3. What decisions can the European Court of Justice make, and what would the consequences be?
It cannot be predicted how the European Court of Justice
will assess German codetermination and its compatibility
with EU law.
If the European Court of Justice follows the (so far) prevailing opinion in Germany and limits codetermination to the respective country, nothing would change. In the specific status proceedings before the Frankfurt Regional Court and the Berlin Higher Regional Court, the composition of the supervisory boards would be correct.
If, however, the European Court of Justice comes to the conclusion that the German codetermination law is inconsistent with EU law, it would remain unclear what will apply in this case.
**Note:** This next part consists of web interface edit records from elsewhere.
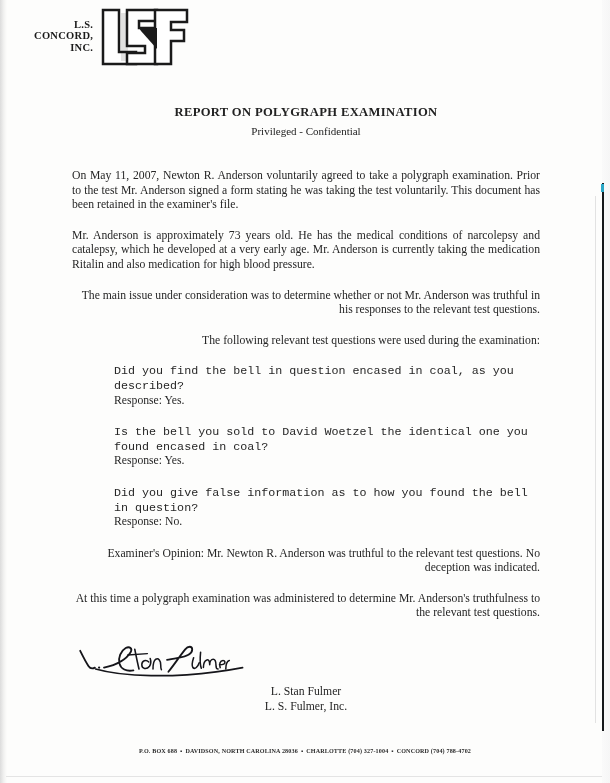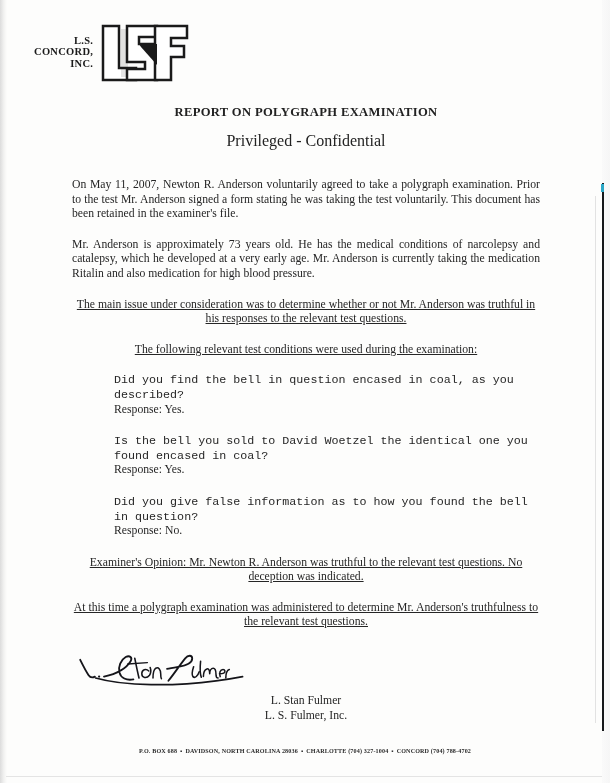"L.S." .letterhead { top: 22px -> 6px }
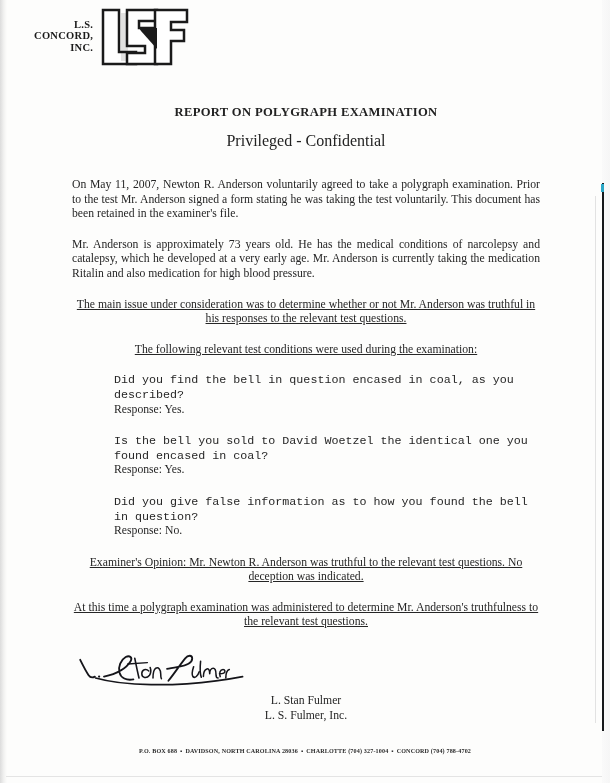"Privileged - Confidential" .doc-subtitle { font-size: 16px -> 11px; margin-top: 13px -> 4px }
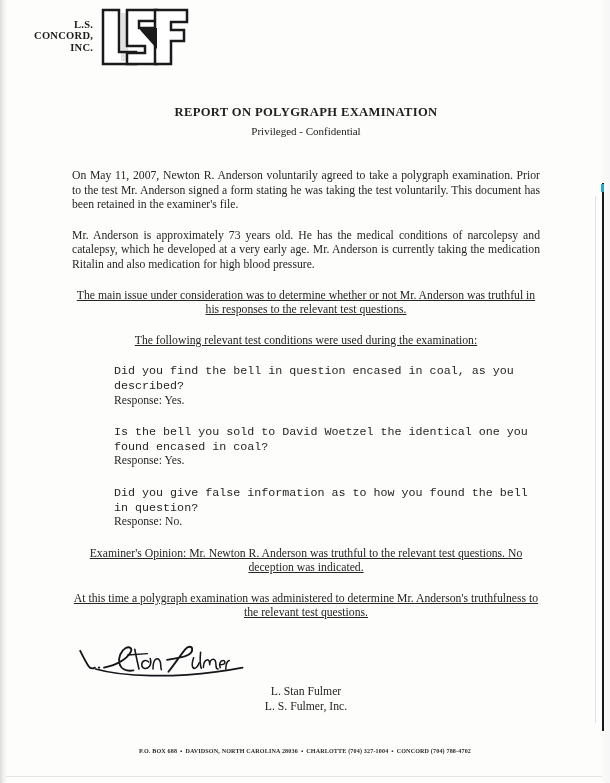"The main issue under consideration" p.para.nojust { text-align: center -> right; text-decoration: underline -> none }
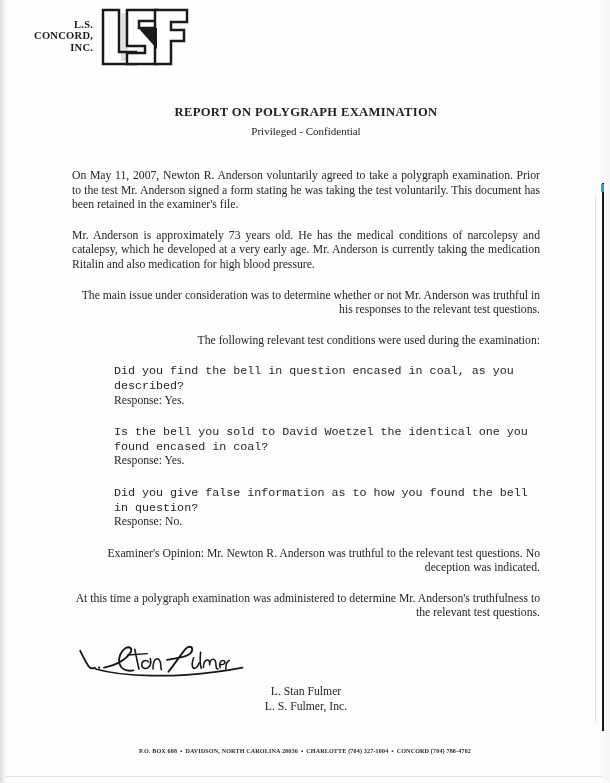"The following relevant test conditions" p.para { text: conditions -> questions }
It is conceivable that the codetermination rules regarding the supervisory boards would then not be applicable, and the supervisory boards would have to remain without employee representatives. This would result in the general decline of codetermination in Germany. However, since codetermination leads to more employee rights and the European social welfare policy is designed to improve living and working conditions by way of a "bottom-up" adjustment (Article 151 of the Treaty on the Functioning of the European Union), such a result is not to be expected.
Instead, it is most likely that also foreign employees must be counted in some way or other. This could mean that foreign employees are only to be counted when determining whether the threshold is reached. The consequence would be a significantly increased number of companies that are now subject to codetermination laws. With regard to foreign subsidiaries with a great number of employees, it is also possible that the supervisory boards of German companies subject to codetermination will become larger. If employees of foreign subsidiaries were additionally to receive active and passive voting rights (like employees of German subsidiaries), this would lead to foreign employees joining the supervisory boards of the codetermined companies, meaning the "Europeanisation" of the supervisory boards. It is not clear how the "Europeanisation" of the supervisory board would have to be carried out in detail. It would be conceivable to apply the principles of a European regulation, for example, § 36 of the SE Employee Involvement Act on the composition and election of the supervisory board in European stock corporations (SE).
First and foremost, the German legislature would have to decide on the consequences of any incompatibility with EU law. How the legislature would handle any potential incompatibility with EU law is entirely open. Based on the trend, discernible for years, not to govern disputed issues under labour law, it is most likely to be expected that the German legislature will not react at all and will leave it to the courts to find a solution.
4. What will German companies now have to do?
If the German codetermination law turns out to be incompatible with EU law, employees employed in any manner abroad will probably have to be taken into ac-count with regard to codetermination.
If and what kind of statutory regulations will be introduced is entirely unclear. It may take years to achieve clarity.
Against this background, companies should review whether it is possible to implement one of the strategies available in practice to avoid codetermination, particularly by using an European stock corporation.